Sesto solo, col distintivo de’ congiurati sul manto.

Oh dèi, che smania è questa!

che tumulto ho nel cor! Palpito, agghiaccio:
m’incammino, m’arresto: ogni aura, ogni ombra
mi fa tremare. Io non credea che fosse
sí difficile impresa esser malvagio.
Ma compirla convien. Giá per mio cenno
Lentulo corre al Campidoglio. Io deggio
Tito assalir. Nel precipizio orrendo
è scorso il piè. Necessitá divenne
ormai la mia ruina. Almen si vada
con valore a perir. Valore? E come
può averne un traditor? Sesto infelice,
tu traditor!
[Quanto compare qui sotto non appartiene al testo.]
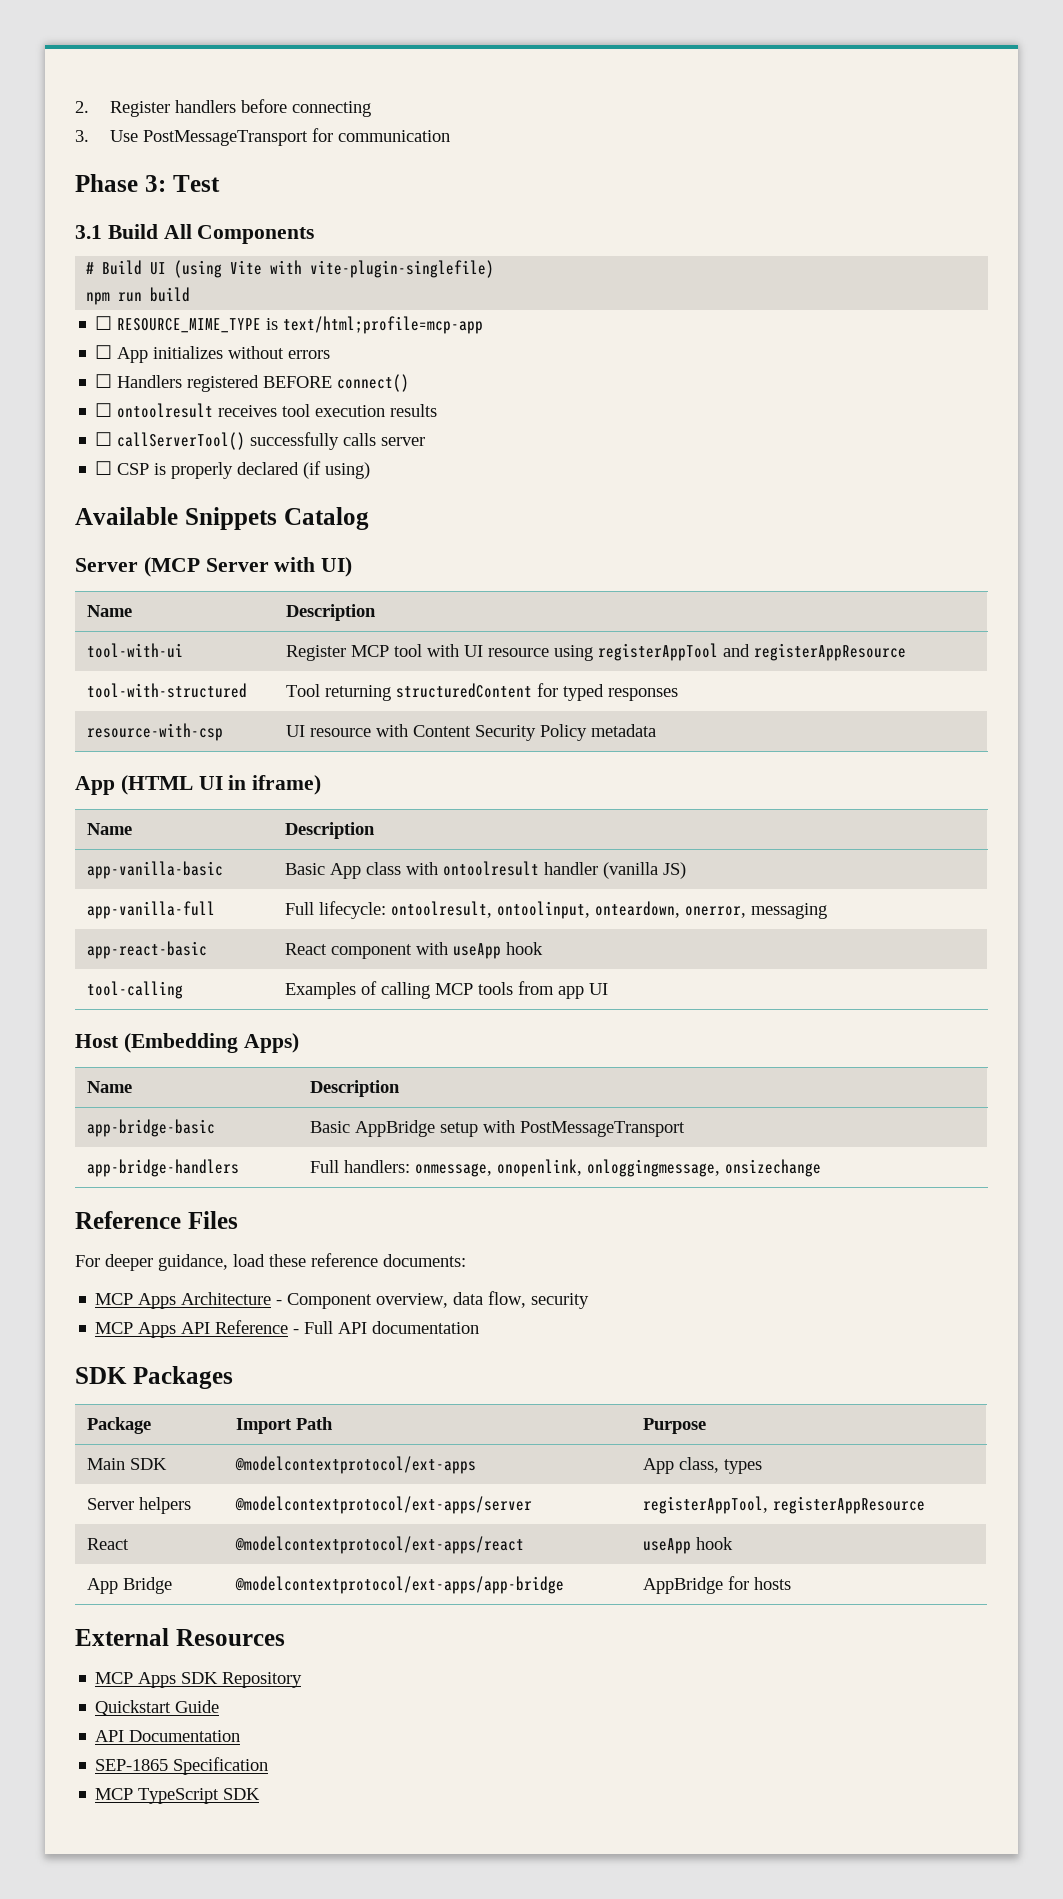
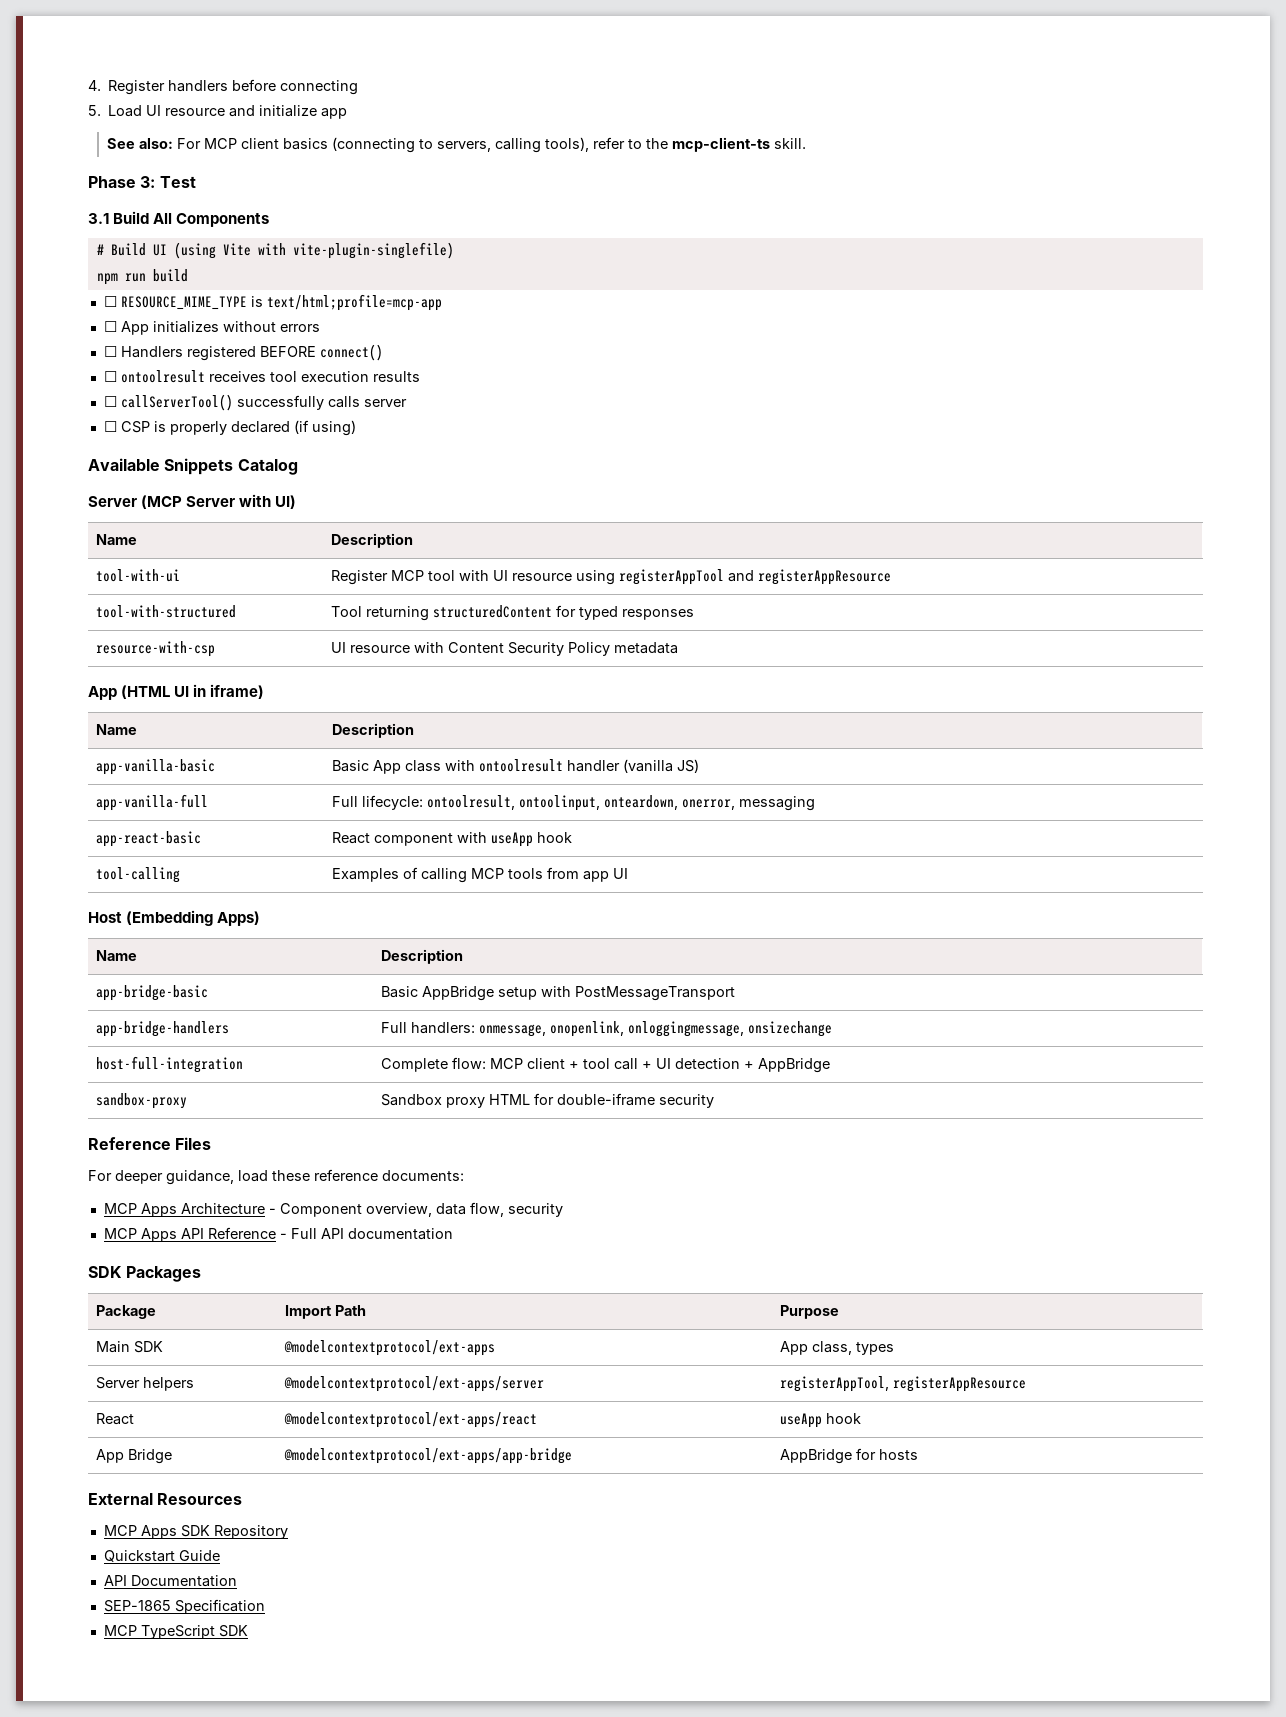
- 2. Register handlers before connecting
+ 4. Register handlers before connecting
- 3. Use PostMessageTransport for communication
+ 5. Load UI resource and initialize app
+ See also: For MCP client basics (connecting to servers, calling tools), refer to the mcp-client-ts skill.
+ host-full-integration | Complete flow: MCP client + tool call + UI detection + AppBridge
+ sandbox-proxy | Sandbox proxy HTML for double-iframe security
Che orribil nome! E pure
t’affretti a meritarlo. E chi tradisci?
il piú grande, il piú giusto, il piú clemente
principe della terra, a cui tu devi
quanto puoi, quanto sei. Bella mercede
gli rendi invero! Ei t’innalzò per farti
il carnefice suo. M’inghiotta il suolo
prima ch’io tal divenga. Ah! non ho core,
Vitellia, a secondar gli sdegni tui:
morrei, prima del colpo, in faccia a lui.